Change is stressful, so we all need tips on how to deal with change. Real Talk 4 Real Men episode 56.

Change brings on stress, and so in part 3 of Thrive Through Change, we dedicate an entire episode on how to deal with stress.

We all know that when negative things are going on in our lives, it causes stress. Things like a relationship breakup, a job redundancy, a health scare or even the fear of something changing.  Stress can be your constant companion.

But it isn’t just negative events.  Even positive changes bring stress. Examples include your first day of a great new job, moving to a new home, leaving home, or going on an overseas trip.

So the question for us is, can anything be done on how to deal with stress, or should we just do nothing and put up with it?

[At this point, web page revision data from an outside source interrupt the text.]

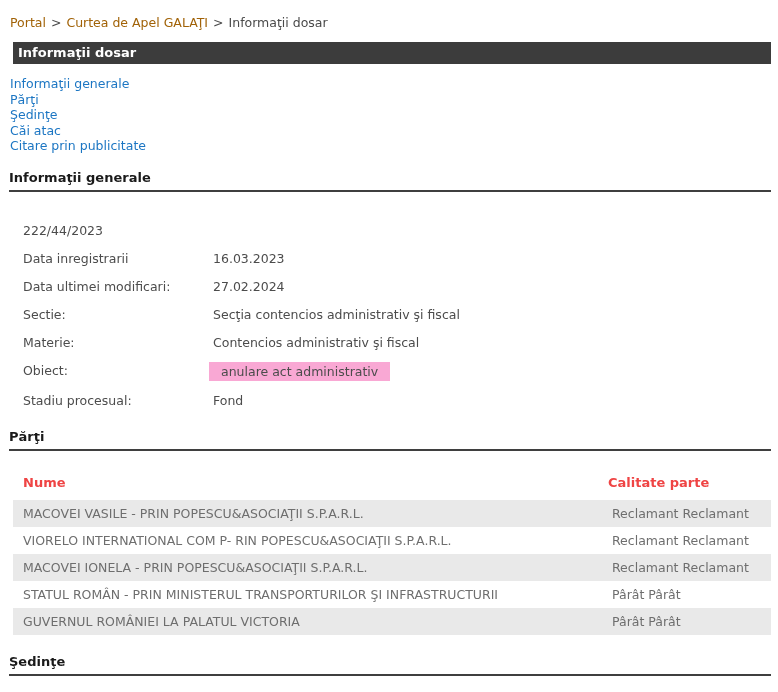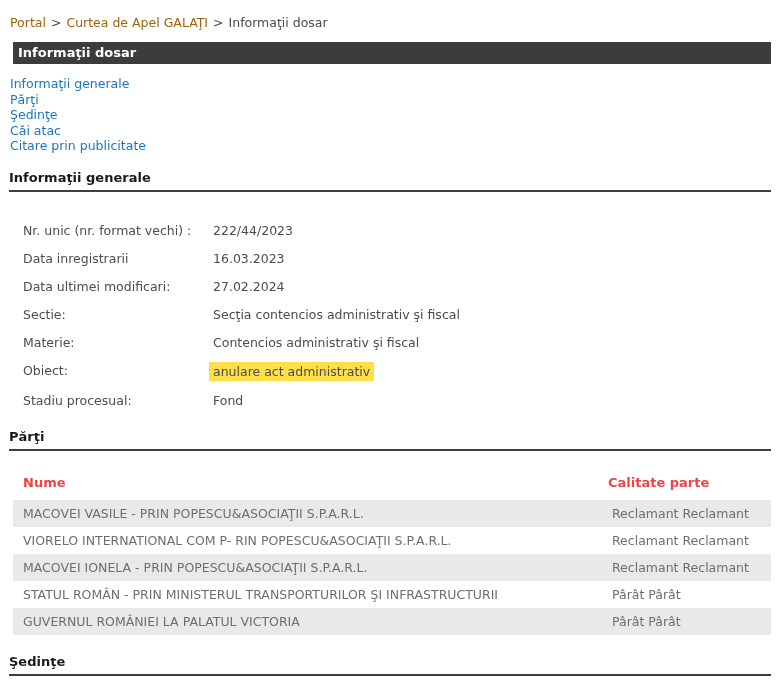--- a/index.html
+++ b/index.html
@@ -113,7 +113,6 @@
 
 <div class="info-fields">
   <div class="field">
-    <span class="label">Nr. unic (nr. format vechi) :</span>
     <span class="value">222/44/2023</span>
   </div>
   <div class="field">

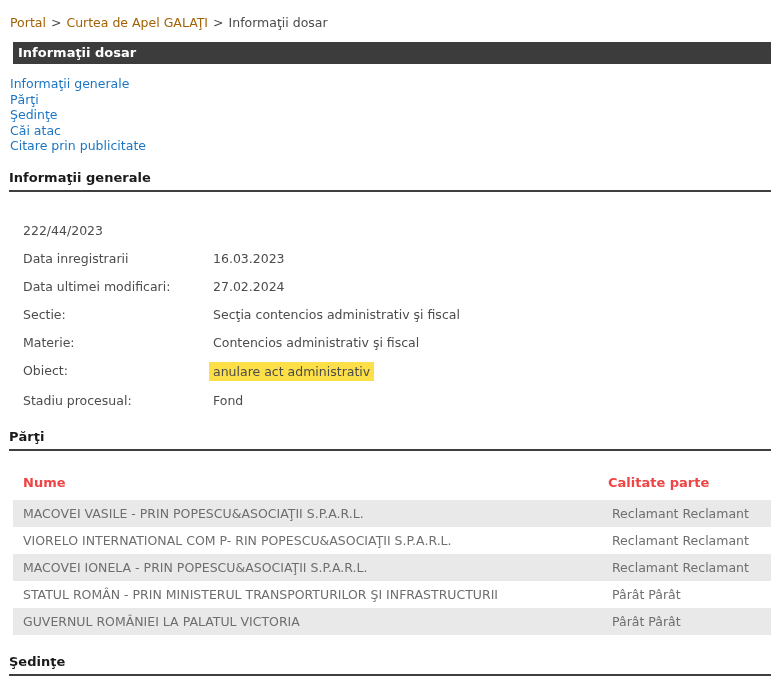--- a/index.html
+++ b/index.html
@@ -54,8 +54,8 @@
   .field .label { width: 190px; flex: 0 0 190px; color: #4c4c4c; }
   .field .value { color: #4c4c4c; }
   .field .value.highlight {
-    background: #fde047;
-    padding: 1px 4px;
+    background: #f9a8d4;
+    padding: 1px 12px;
     margin-left: -4px;
   }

In this podcast, Guy and Chris argue that there are things you can do to deal with stress.  That there are simple tactics to manage stress.

Stream episode 56 of Real Talk 4 Real Men — how to deal with stress — below:

Some of what you will discover on how to deal with stress in this episode:

1. Acknowledge the stress exists

A problem will tend to grow without contest if we can’t or choose not to see it.  So step one is to acknowledge that I am under stress.  If we pretend that we are not stressed, then we will tend to get used to living with that stress — perhaps even living under a low level of anxiety — that we come to see as normal and ‘just the way it is’.

But does your life really have to be like that?

No, you can’t avoid stress.  But the body’s stress mechanisms are designed to rise and fall.  If you are living under a constant level of stress, research is telling us that it is incredibly bad for us.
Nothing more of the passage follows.